Konkrete Anpassungsmaßnahmen sollten auf das jeweilige Katastrophenrisiko und die betroffenen Personen und Regionen zugeschnitten sein. Kernaufgaben sind dabei unter anderem klimaangepasste Planung und Frühwarn- und Informationssysteme. Vieles davon existiert bereits, in Deutschland etwa Überflutungsgefahrenkarten, Apps, die auch vor Wetterextremen warnen, oder Informationsbroschüren zum Umgang mit Starkregen und anderen Ereignissen.

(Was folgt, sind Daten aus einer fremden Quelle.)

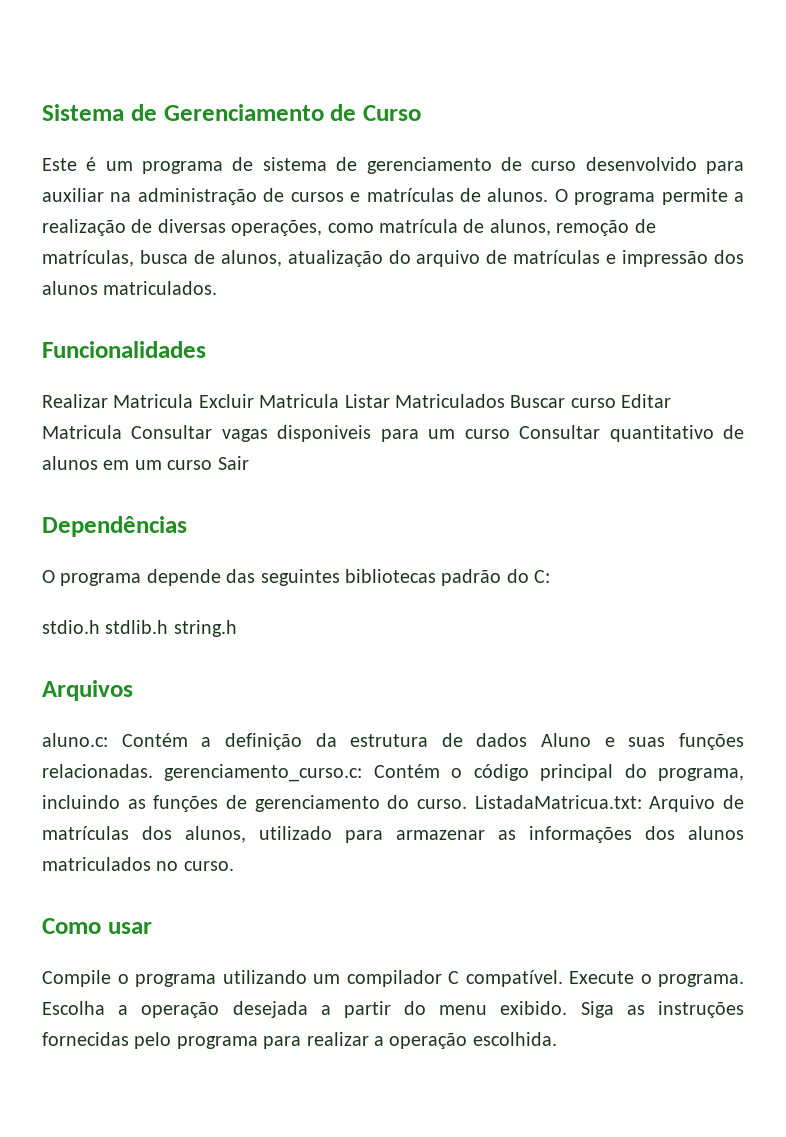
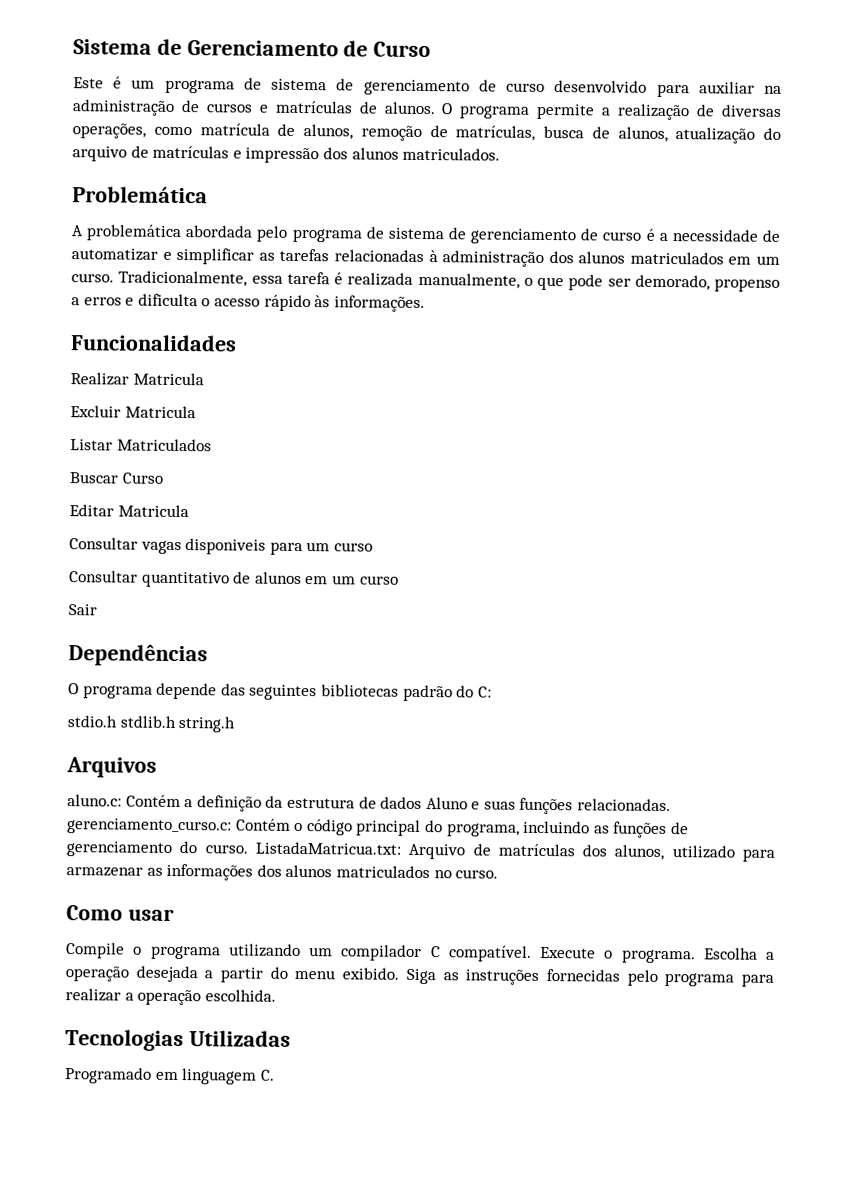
+ Problemática
+ A problemática abordada pelo programa de sistema de gerenciamento de curso é a necessidade de automatizar e simplificar as tarefas relacionadas à administração dos alunos matriculados em um curso. Tradicionalmente, essa tarefa é realizada manualmente, o que pode ser demorado, propenso a erros e dificulta o acesso rápido às informações.
- Realizar Matricula Excluir Matricula Listar Matriculados Buscar curso Editar Matricula Consultar vagas disponiveis para um curso Consultar quantitativo de alunos em um curso Sair
+ Realizar Matricula
+ Excluir Matricula
+ Listar Matriculados
+ Buscar Curso
+ Editar Matricula
+ Consultar vagas disponiveis para um curso
+ Consultar quantitativo de alunos em um curso
+ Sair
+ Tecnologias Utilizadas
+ Programado em linguagem C.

Die wachsende Zahl und Intensität von Wetterextremen sowie deren differenzierte Folgen für verschiedene Bevölkerungsgruppen erfordern jedoch eine neue Kultur im Umgang mit diesen Ereignissen. Viele internationale Strategien wie das auf der Weltkonferenz der Vereinten Nationen 2015 verabschiedete Sendai Rahmenwerk für Katastrophenvorsorge haben dieses Umdenken bereits institutionalisiert und Ziele für ein inklusives Katastrophenmanagement entworfen. Immer mehr Studien in der Risikoforschung befassen sich zudem mit sozialen Aspekten. Es bestehen jedoch weiterhin erhebliche Forschungslücken, etwa im Bereich der Verhaltensforschung und bei der Frage, wie Risiko von der Bevölkerung wahrgenommen und verarbeitet wird. Die aktuell auch politisch zunehmende Bedeutung von Klimaschutz und Klimaanpassung in Deutschland sollte daher als geeigneter Augenblick verstanden und dazu genutzt werden, um langfristig zu einem besseren sowie nachhaltigem Risikomanagement bei Wetterextremen beizutragen und die Bevölkerung, Umwelt und Wirtschaft vor Schäden und Verlusten zu schützen.